§ TASK INSTRUCTIONS:
From the records, pick out and copy each line containing "täglich".

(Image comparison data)
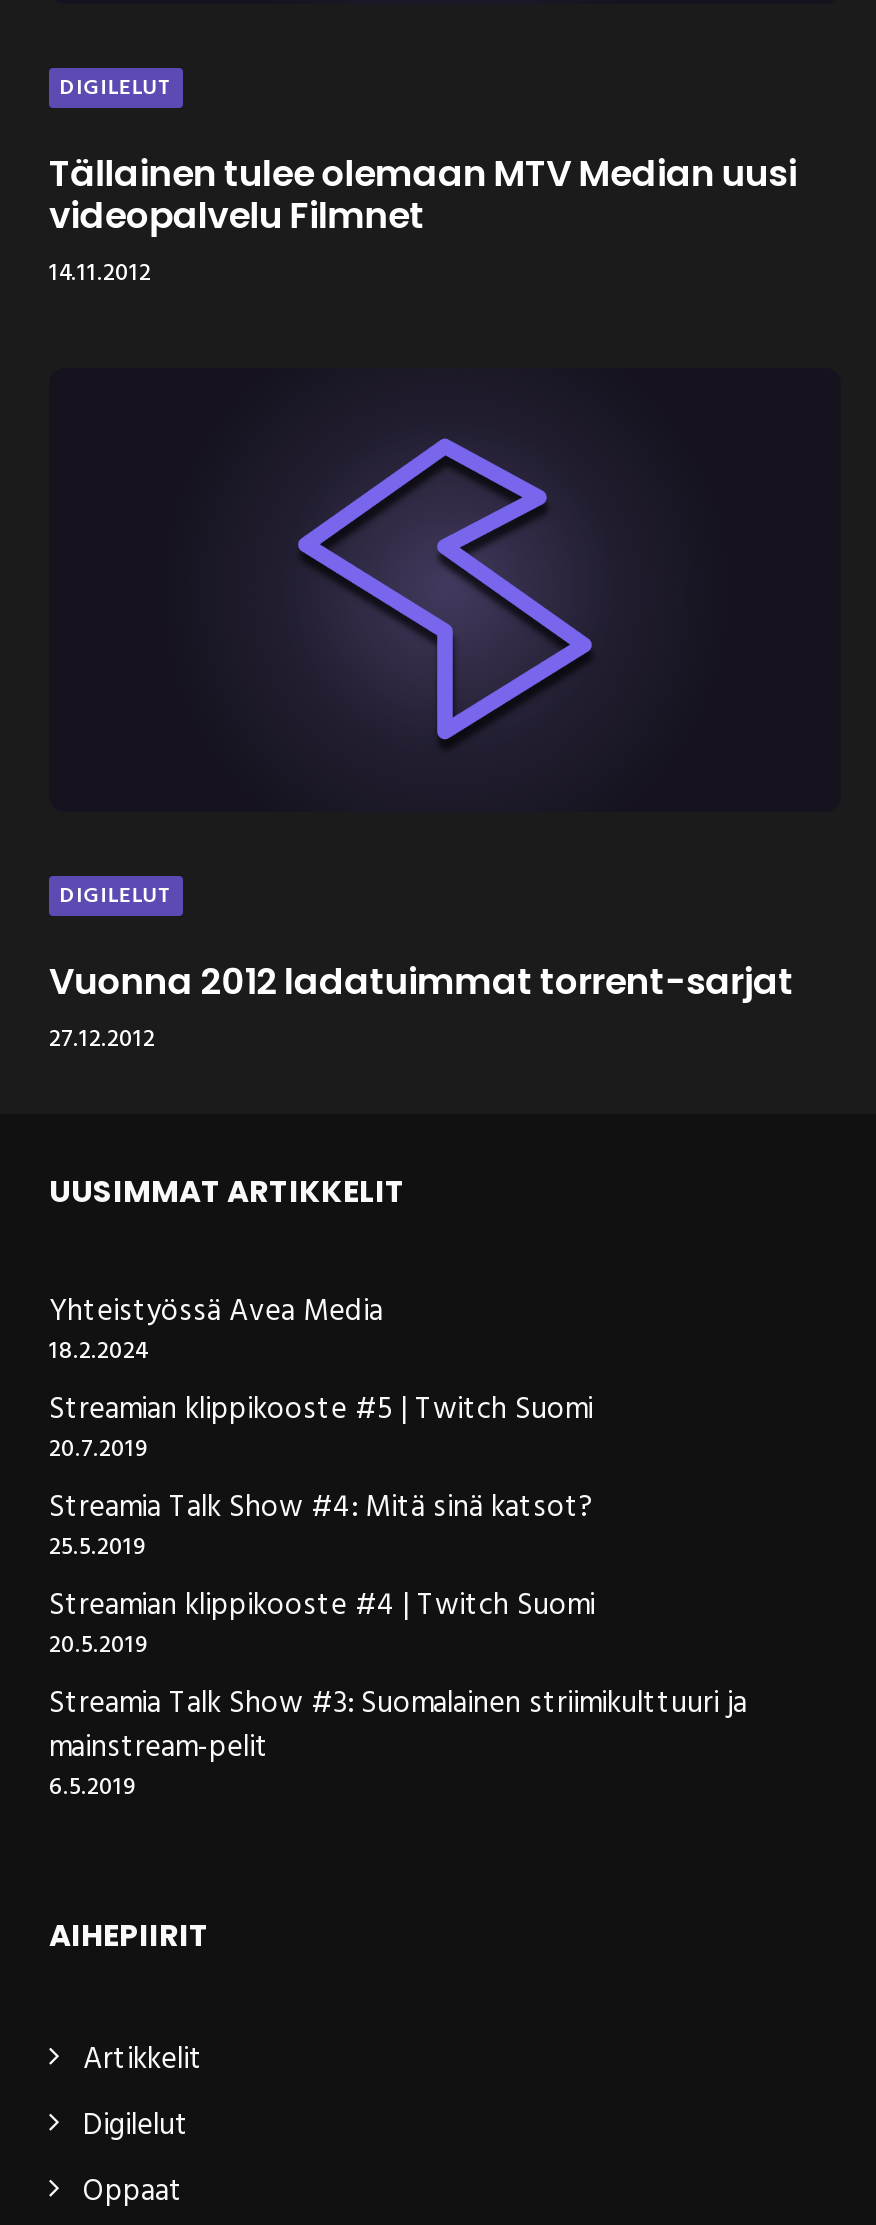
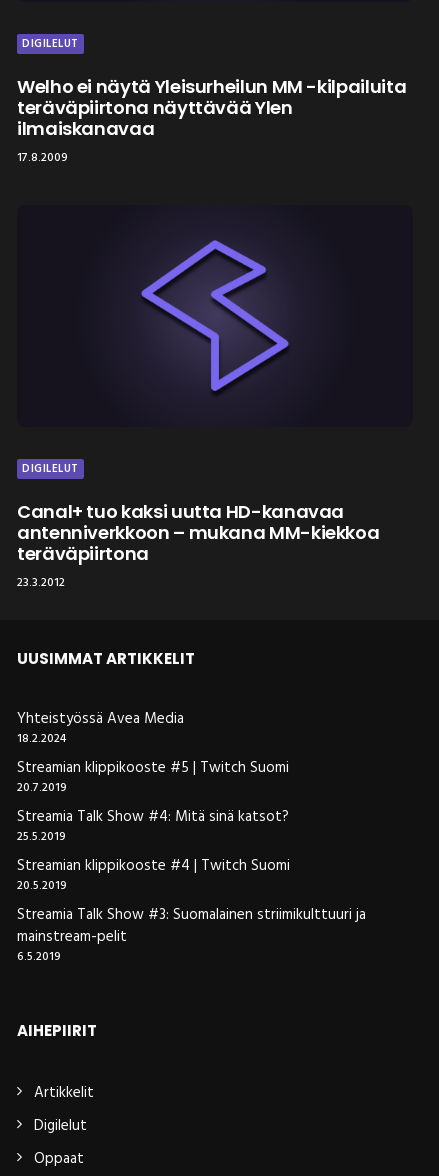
[49,147,797,293] Tällainen tulee olemaan MTV Median uusi | videopalvelu Filmnet | 14.11.2012 -> [17,74,406,168] Welho ei näytä Yleisurheilun MM -kilpailuita | teräväpiirtona näyttävää Ylen | ilmaiskanavaa | 17.8.2009
[49,955,794,1059] Vuonna 2012 ladatuimmat torrent-sarjat | 27.12.2012 -> [17,498,379,592] Canal+ tuo kaksi uutta HD-kanavaa | antenniverkkoon – mukana MM-kiekkoa | teräväpiirtona | 23.3.2012

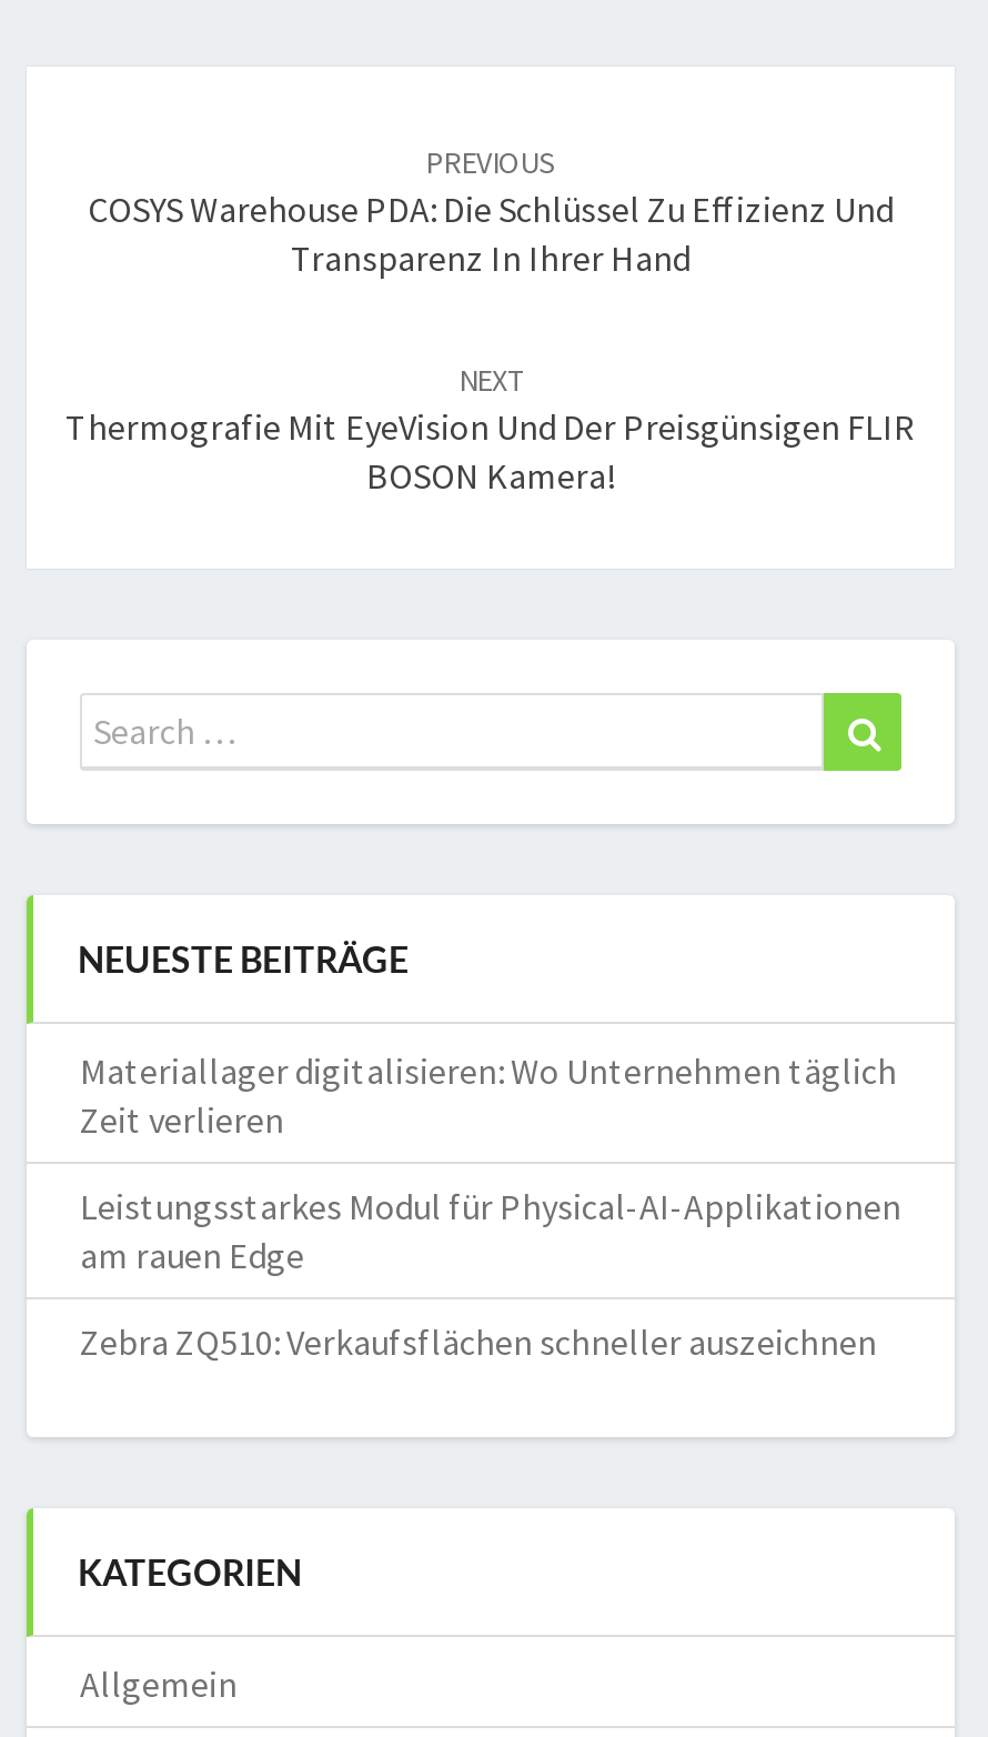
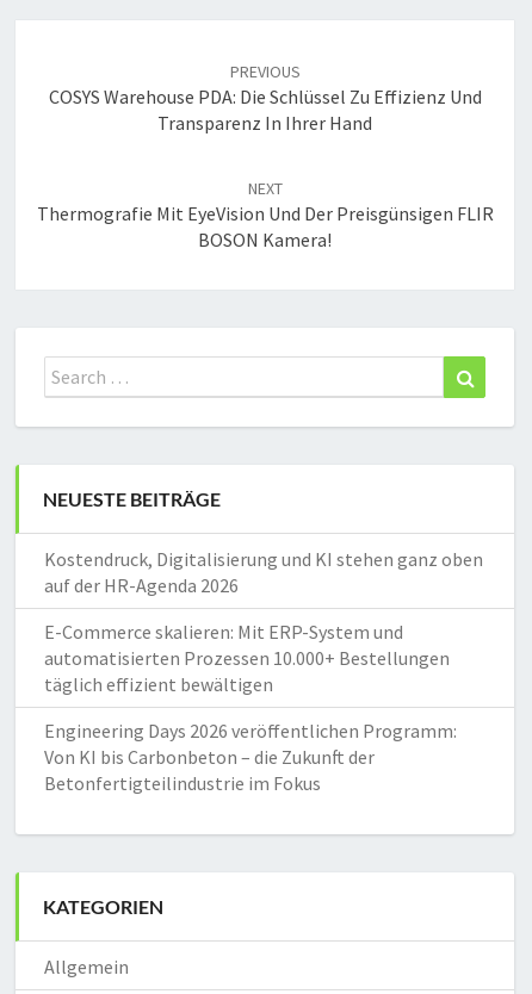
[80,1049,897,1143] Materiallager digitalisieren: Wo Unternehmen täglich | Zeit verlieren -> [44,548,483,598] Kostendruck, Digitalisierung und KI stehen ganz oben | auf der HR-Agenda 2026
[80,1185,901,1278] Leistungsstarkes Modul für Physical-AI-Applikationen | am rauen Edge -> [44,620,450,697] E-Commerce skalieren: Mit ERP-System und | automatisierten Prozessen 10.000+ Bestellungen | täglich effizient bewältigen
[80,1320,877,1365] Zebra ZQ510: Verkaufsflächen schneller auszeichnen -> [44,719,457,795] Engineering Days 2026 veröffentlichen Programm: | Von KI bis Carbonbeton – die Zukunft der | Betonfertigteilindustrie im Fokus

§ EXPECTED ANSWER:
[80,1049,897,1143] Materiallager digitalisieren: Wo Unternehmen täglich | Zeit verlieren -> [44,548,483,598] Kostendruck, Digitalisierung und KI stehen ganz oben | auf der HR-Agenda 2026
[80,1185,901,1278] Leistungsstarkes Modul für Physical-AI-Applikationen | am rauen Edge -> [44,620,450,697] E-Commerce skalieren: Mit ERP-System und | automatisierten Prozessen 10.000+ Bestellungen | täglich effizient bewältigen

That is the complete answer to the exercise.